By: Martin Luther Dr. King Jr.
In 1967, Dr. Martin Luther King, Jr., isolated himself from the demands of the civil rights movement, rented a house in Jamaica with no telephone, and labored over his final manuscript. In this significantly prophetic work, which has been unavailable for more than ten years, we find King’s acute analysis of American race relations and the state of the movement after a decade of civil rights efforts. Here he lays out his thoughts, plans, and dreams for America’s future, including the need for better jobs, higher wages, decent housing, and quality education. With a universal message of hope that continues to resonate, King demanded an end to global suffering, powerfully asserting that humankind-for the first time-has the resources and technology to eradicate poverty.
For Ages 13-17
Piecing Me Together
By: Renée Watson
Jade is a talented collage artist who believes she must get out of her poor neighborhood if she’s ever going to succeed. Her mother tells her to take advantage of every opportunity that comes her way. And she has. She accepted a scholarship to a mostly-white private school and even Saturday morning test prep opportunities.
But some opportunities feel more demeaning than helpful. Like an invitation to join Women to Women, a mentorship program for “at-risk” girls. Except really, it’s for black girls. From “bad” neighborhoods. And just because Maxine, her college-graduate mentor, is black doesn’t mean she understands Jade. And maybe there are some things Jade could show these successful women about the real world and finding ways to make a real difference.

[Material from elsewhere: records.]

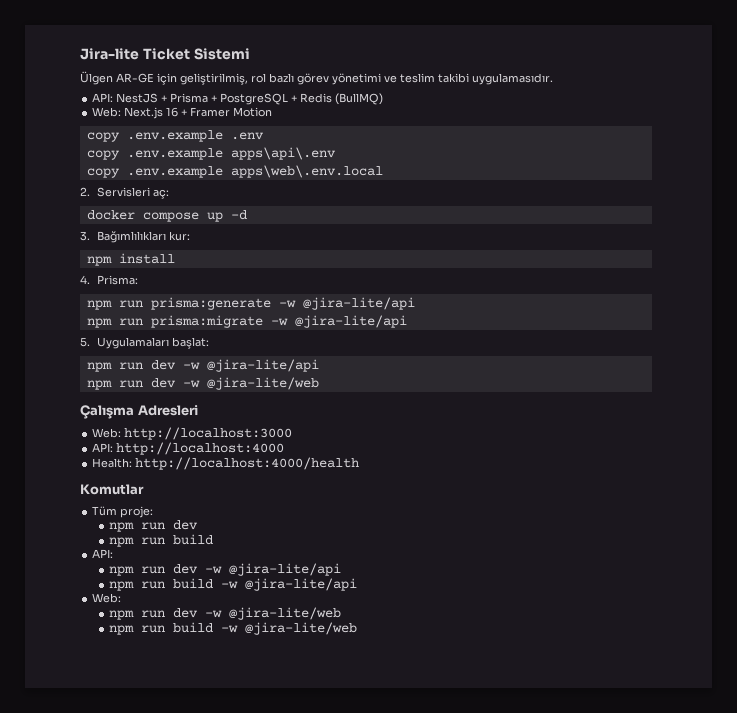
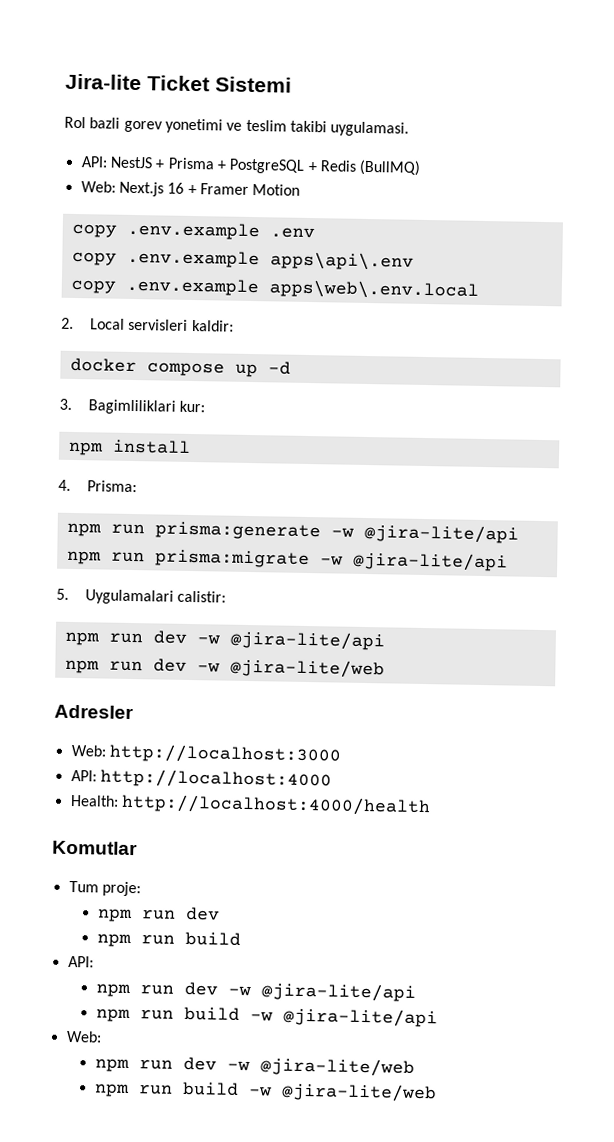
- Ülgen AR-GE için geliştirilmiş, rol bazlı görev yönetimi ve teslim takibi uygulamasıdır.
+ Rol bazli gorev yonetimi ve teslim takibi uygulamasi.
- 2. Servisleri aç:
+ 2. Local servisleri kaldir:
- 3. Bağımlılıkları kur:
+ 3. Bagimliliklari kur:
- 5. Uygulamaları başlat:
+ 5. Uygulamalari calistir:
- Çalışma Adresleri
+ Adresler
- Tüm proje:
+ Tum proje:

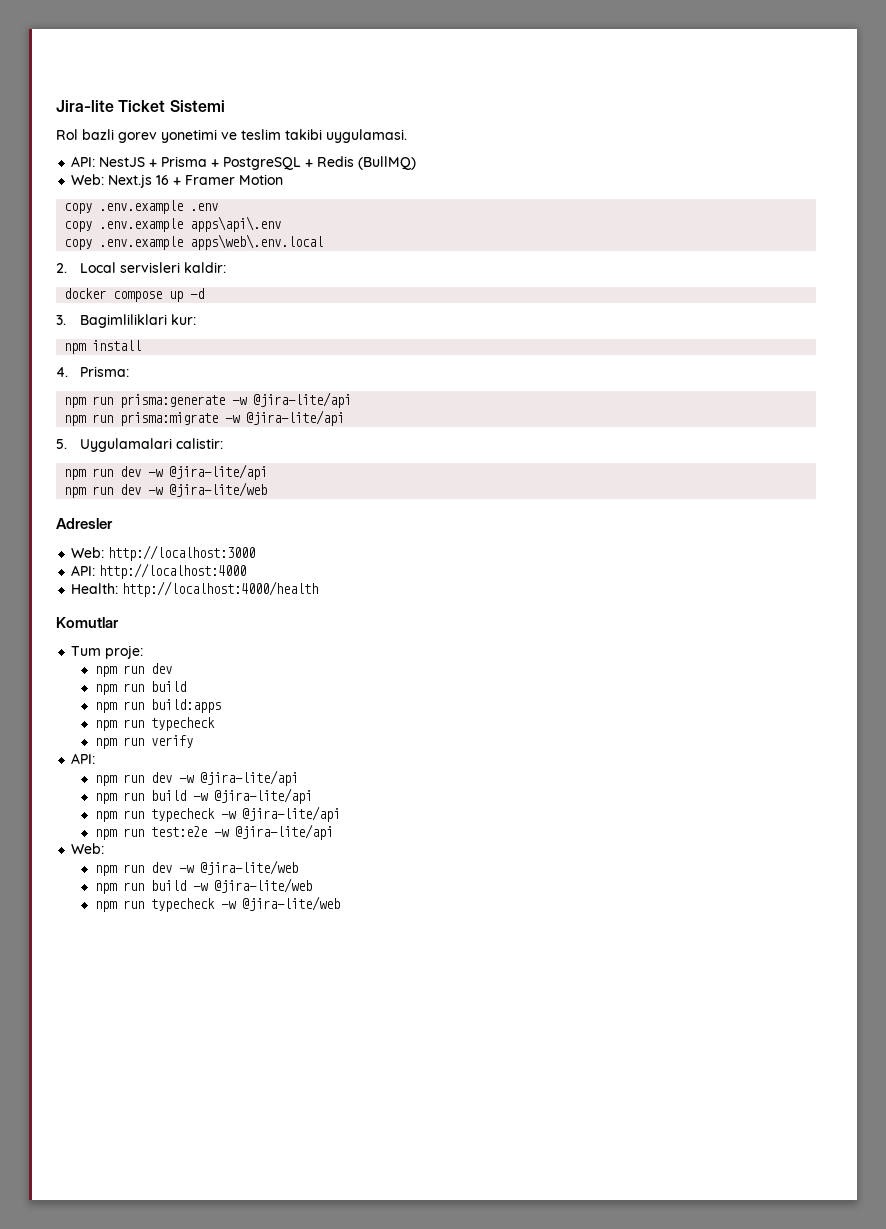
+ npm run build:apps
+ npm run typecheck
+ npm run verify
+ npm run typecheck -w @jira-lite/api
+ npm run test:e2e -w @jira-lite/api
+ npm run typecheck -w @jira-lite/web

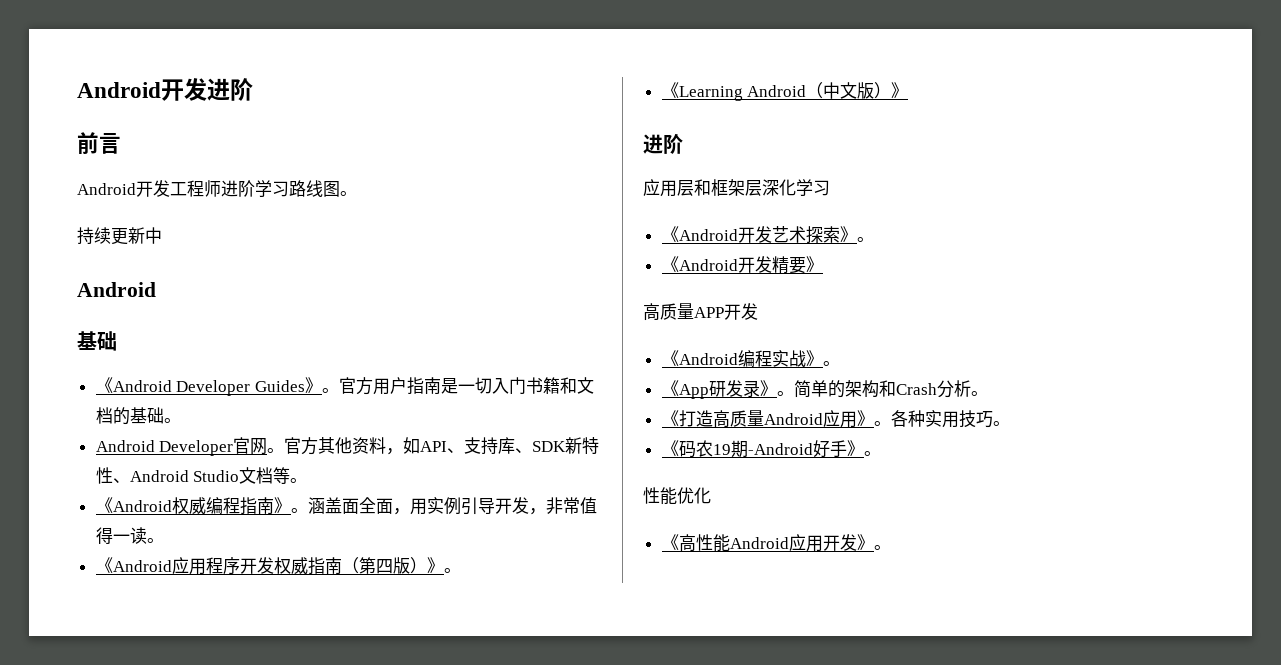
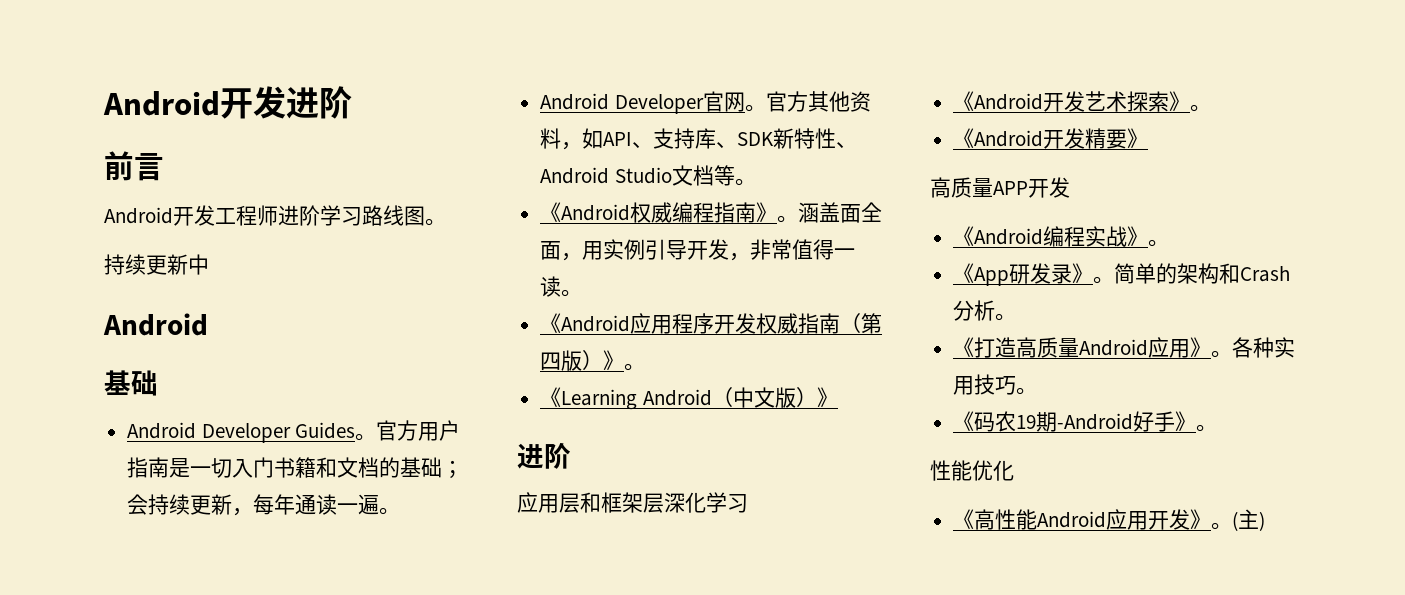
- 《Android Developer Guides》。
+ Android Developer Guides。
- 官方用户指南是一切入门书籍和文档的基础。
+ 官方用户指南是一切入门书籍和文档的基础；会持续更新，每年通读一遍。
+ (主)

“In short, poetic chapters, Jade ponders her family, school, and neighborhood relationships, wondering where she fits in….Jade’s narrative voice offers compelling reflections on the complexities of race and gender, class and privilege, and fear and courage, while conveying the conflicted emotions of an ambitious, loyal girl. Teeming with compassion and insight, Watson’s story trumpets the power of artistic expression to re-envision and change the world.” — Publishers Weekly
For Ages 9-12
The Only Black Girls In Town
By: Brandy Colbert
Beach-loving surfer Alberta has been the only black girl in town for years. Alberta’s best friend, Laramie, is the closest thing she has to a sister, but there are some things even Laramie can’t understand. When the bed and breakfast across the street finds new owners, Alberta is ecstatic to learn the family is black — and they have a 12-year-old daughter just like her.
Alberta is positive she and the new girl, Edie, will be fast friends. But while Alberta loves being a California girl, Edie misses her native Brooklyn and finds it hard to adapt to small-town living. When the girls discover a box of old journals in Edie’s attic, they team up to figure out exactly who’s behind them and why they got left behind. Soon they discover shocking and painful secrets of the past and learn that nothing is quite what it seems. Award-winning YA author Brandy Colbert’s debut middle-grade novel explores race, identity, and family.
“The author of the journals was Constance, a young woman who apparently worked as a nanny in the building during the 1950s…. While Alberta and Edie juggle the awkward, sometimes-painful dynamics of middle school friendships, bullies, and racism, their research into the journals leads the girls to a discovery of family and racial dynamics that transcends time. Colbert’s middle-grade debut, centering black girls who represent a range of experiences, deserves a standing ovation. Alberta’s narration is perceptive and accessible as she navigates race in America in the past and present.” — Kirkus Reviews
For Ages 6-8
By: Lupita Nyong’o
Sulwe has skin the color of midnight. She is darker than everyone in her family. She is darker than anyone in her school, and give her nicknames like “Darky” and “Night.” Sulwe just wants to be beautiful and bright, like her mother and sister. Then a shooting star comes in her window and takes her on a magical journey in the night sky, introducing her to the story of Night and Day, two sisters who show that “we need you just the way you are.” The experience opens her eyes and changes everything.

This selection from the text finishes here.